PROVIDED INFORMATION:
-------------------------

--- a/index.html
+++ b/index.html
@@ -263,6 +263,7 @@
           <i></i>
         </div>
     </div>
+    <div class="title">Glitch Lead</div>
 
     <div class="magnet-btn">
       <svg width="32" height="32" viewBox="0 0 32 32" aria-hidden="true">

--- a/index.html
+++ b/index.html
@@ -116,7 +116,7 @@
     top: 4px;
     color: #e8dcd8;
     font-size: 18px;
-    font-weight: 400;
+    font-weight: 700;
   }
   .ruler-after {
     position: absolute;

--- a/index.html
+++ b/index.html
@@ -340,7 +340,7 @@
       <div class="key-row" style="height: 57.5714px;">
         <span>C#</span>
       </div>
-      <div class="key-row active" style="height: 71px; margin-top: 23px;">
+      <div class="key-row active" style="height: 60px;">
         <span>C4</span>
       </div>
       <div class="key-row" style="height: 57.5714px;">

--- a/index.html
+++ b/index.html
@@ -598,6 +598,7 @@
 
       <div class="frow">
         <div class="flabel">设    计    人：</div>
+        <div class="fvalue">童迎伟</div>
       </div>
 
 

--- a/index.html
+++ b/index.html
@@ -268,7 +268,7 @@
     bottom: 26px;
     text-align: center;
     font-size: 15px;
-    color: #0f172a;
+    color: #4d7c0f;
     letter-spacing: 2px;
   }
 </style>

-------------------------

INSTRUCTIONS FOR THE TASK:
Every entry needs to be copied again exactly.

RESULT FOR THIS EXERCISE:
--- a/index.html
+++ b/index.html
@@ -263,6 +263,7 @@
           <i></i>
         </div>
     </div>
+    <div class="title">Glitch Lead</div>
 
     <div class="magnet-btn">
       <svg width="32" height="32" viewBox="0 0 32 32" aria-hidden="true">

--- a/index.html
+++ b/index.html
@@ -116,7 +116,7 @@
     top: 4px;
     color: #e8dcd8;
     font-size: 18px;
-    font-weight: 400;
+    font-weight: 700;
   }
   .ruler-after {
     position: absolute;

--- a/index.html
+++ b/index.html
@@ -340,7 +340,7 @@
       <div class="key-row" style="height: 57.5714px;">
         <span>C#</span>
       </div>
-      <div class="key-row active" style="height: 71px; margin-top: 23px;">
+      <div class="key-row active" style="height: 60px;">
         <span>C4</span>
       </div>
       <div class="key-row" style="height: 57.5714px;">

--- a/index.html
+++ b/index.html
@@ -598,6 +598,7 @@
 
       <div class="frow">
         <div class="flabel">设    计    人：</div>
+        <div class="fvalue">童迎伟</div>
       </div>
 
 

--- a/index.html
+++ b/index.html
@@ -268,7 +268,7 @@
     bottom: 26px;
     text-align: center;
     font-size: 15px;
-    color: #0f172a;
+    color: #4d7c0f;
     letter-spacing: 2px;
   }
 </style>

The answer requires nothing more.